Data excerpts
▼

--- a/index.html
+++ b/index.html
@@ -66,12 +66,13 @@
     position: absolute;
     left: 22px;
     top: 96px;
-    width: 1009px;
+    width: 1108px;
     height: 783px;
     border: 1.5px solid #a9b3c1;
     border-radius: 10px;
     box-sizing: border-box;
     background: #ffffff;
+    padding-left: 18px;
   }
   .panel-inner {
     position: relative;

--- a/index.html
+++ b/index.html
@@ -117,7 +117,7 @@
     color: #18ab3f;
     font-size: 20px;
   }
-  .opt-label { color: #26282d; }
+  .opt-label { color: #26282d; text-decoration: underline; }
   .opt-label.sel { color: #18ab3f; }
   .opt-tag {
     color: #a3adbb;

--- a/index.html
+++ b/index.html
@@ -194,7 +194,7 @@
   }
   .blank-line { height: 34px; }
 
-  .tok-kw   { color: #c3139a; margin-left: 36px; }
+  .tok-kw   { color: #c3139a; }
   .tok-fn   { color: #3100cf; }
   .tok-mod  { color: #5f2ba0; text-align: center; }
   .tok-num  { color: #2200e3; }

▲
▼

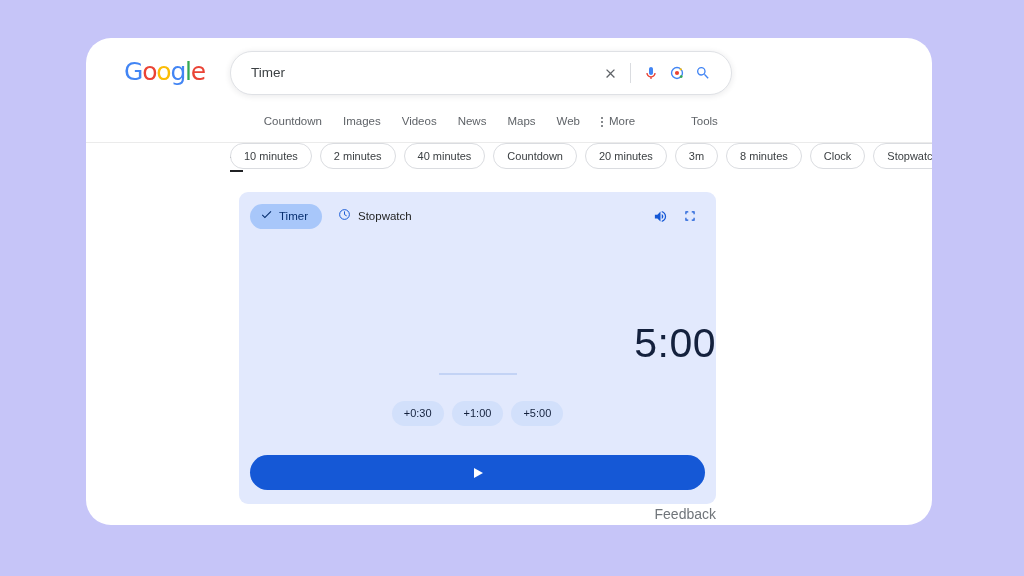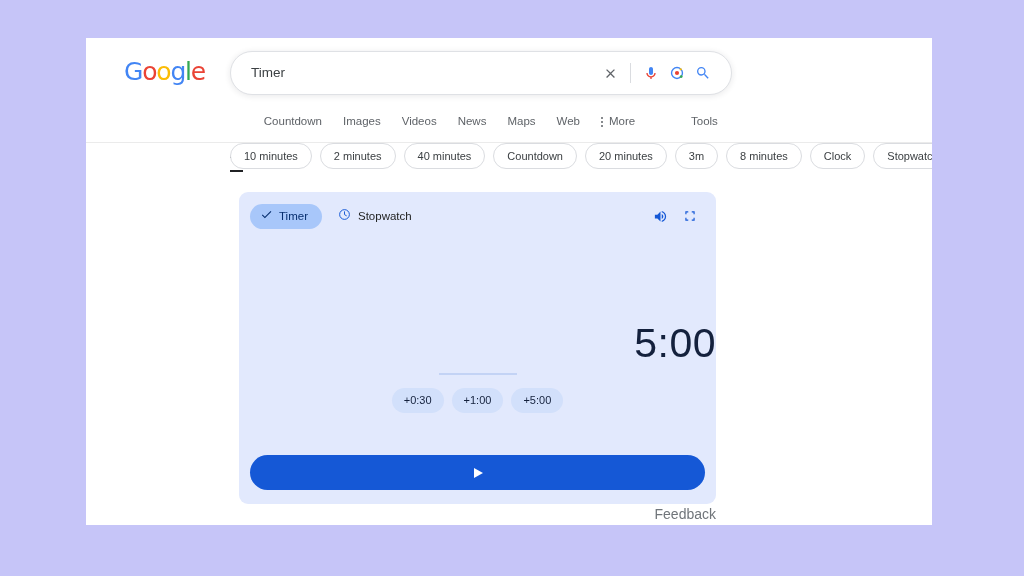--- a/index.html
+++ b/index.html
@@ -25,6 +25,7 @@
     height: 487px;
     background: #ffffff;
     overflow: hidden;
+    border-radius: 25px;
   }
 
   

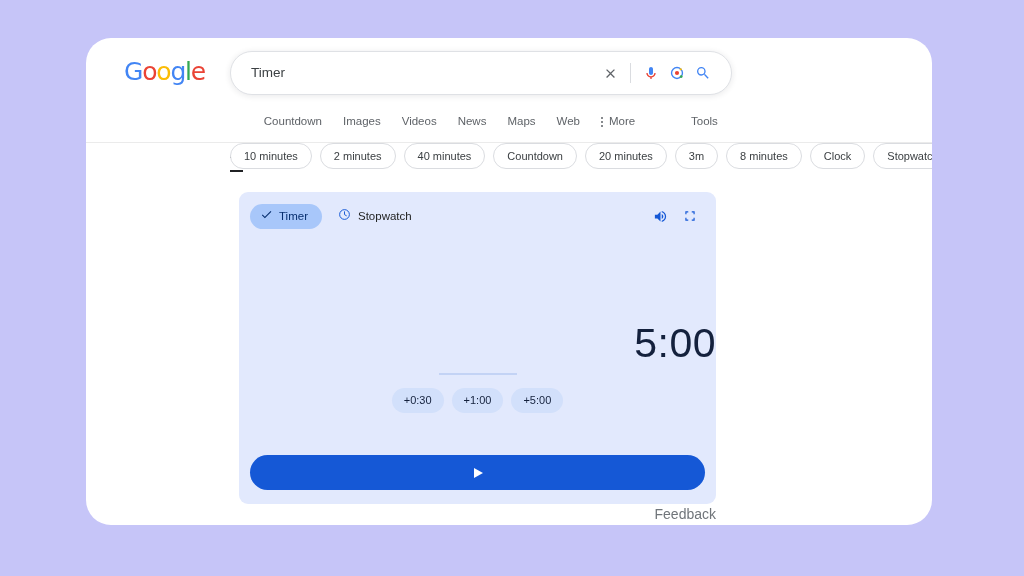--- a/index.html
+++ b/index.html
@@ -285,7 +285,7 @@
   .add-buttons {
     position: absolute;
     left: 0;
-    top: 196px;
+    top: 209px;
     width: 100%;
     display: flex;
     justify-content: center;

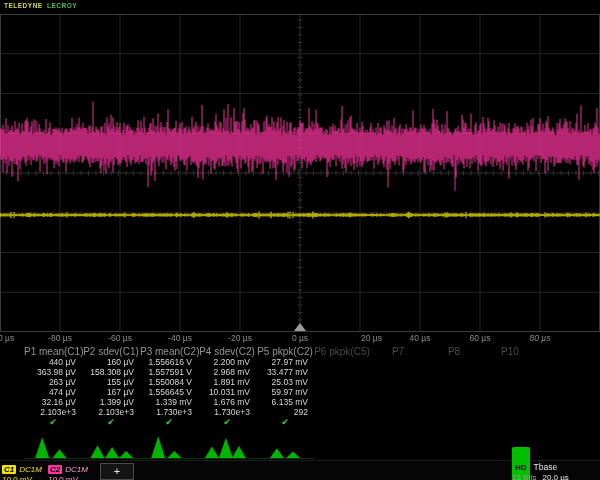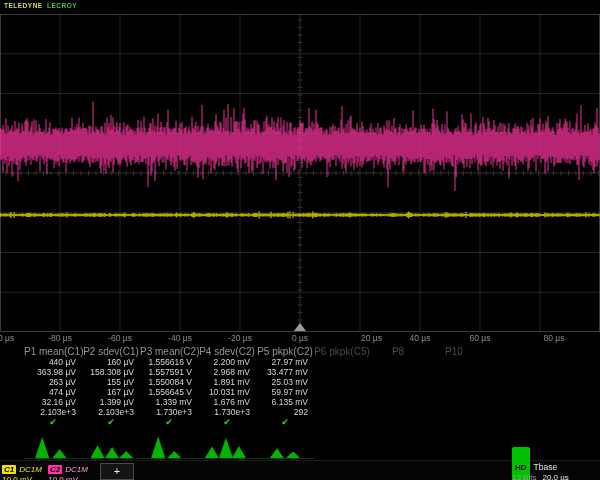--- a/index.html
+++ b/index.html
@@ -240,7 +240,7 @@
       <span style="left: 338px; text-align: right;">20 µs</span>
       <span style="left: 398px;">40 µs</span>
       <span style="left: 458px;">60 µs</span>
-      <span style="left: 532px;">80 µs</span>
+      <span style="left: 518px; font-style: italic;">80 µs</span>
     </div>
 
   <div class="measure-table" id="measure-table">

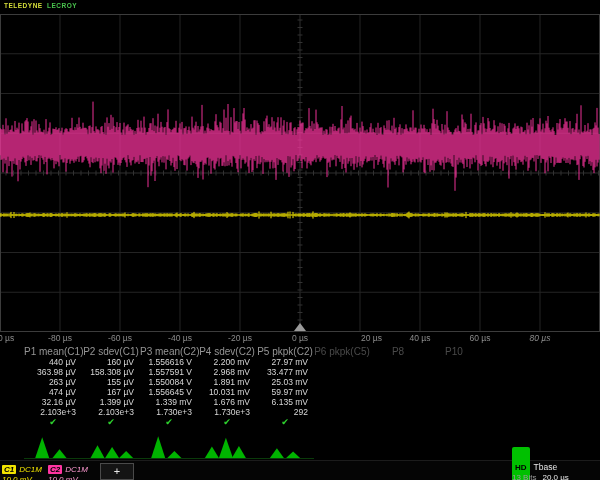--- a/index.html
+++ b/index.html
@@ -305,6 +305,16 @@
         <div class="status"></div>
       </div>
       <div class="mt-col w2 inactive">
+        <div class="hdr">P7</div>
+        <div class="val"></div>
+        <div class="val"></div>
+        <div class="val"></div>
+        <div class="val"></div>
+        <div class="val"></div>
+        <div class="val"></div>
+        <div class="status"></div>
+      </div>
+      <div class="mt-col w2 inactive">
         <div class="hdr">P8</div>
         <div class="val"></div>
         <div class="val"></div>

▲

▸ TASK STATEMENT:
When you reach the line containing "#26282d; text-decoration: underline;" in the data above, start copying exactly, and stop after the line containing "#5f2ba0; text-align: center;".

▸ WRITTEN RESPONSE:
+  .opt-label { color: #26282d; text-decoration: underline; }
   .opt-label.sel { color: #18ab3f; }
   .opt-tag {
     color: #a3adbb;

--- a/index.html
+++ b/index.html
@@ -194,7 +194,7 @@
   }
   .blank-line { height: 34px; }
 
-  .tok-kw   { color: #c3139a; margin-left: 36px; }
+  .tok-kw   { color: #c3139a; }
   .tok-fn   { color: #3100cf; }
   .tok-mod  { color: #5f2ba0; text-align: center; }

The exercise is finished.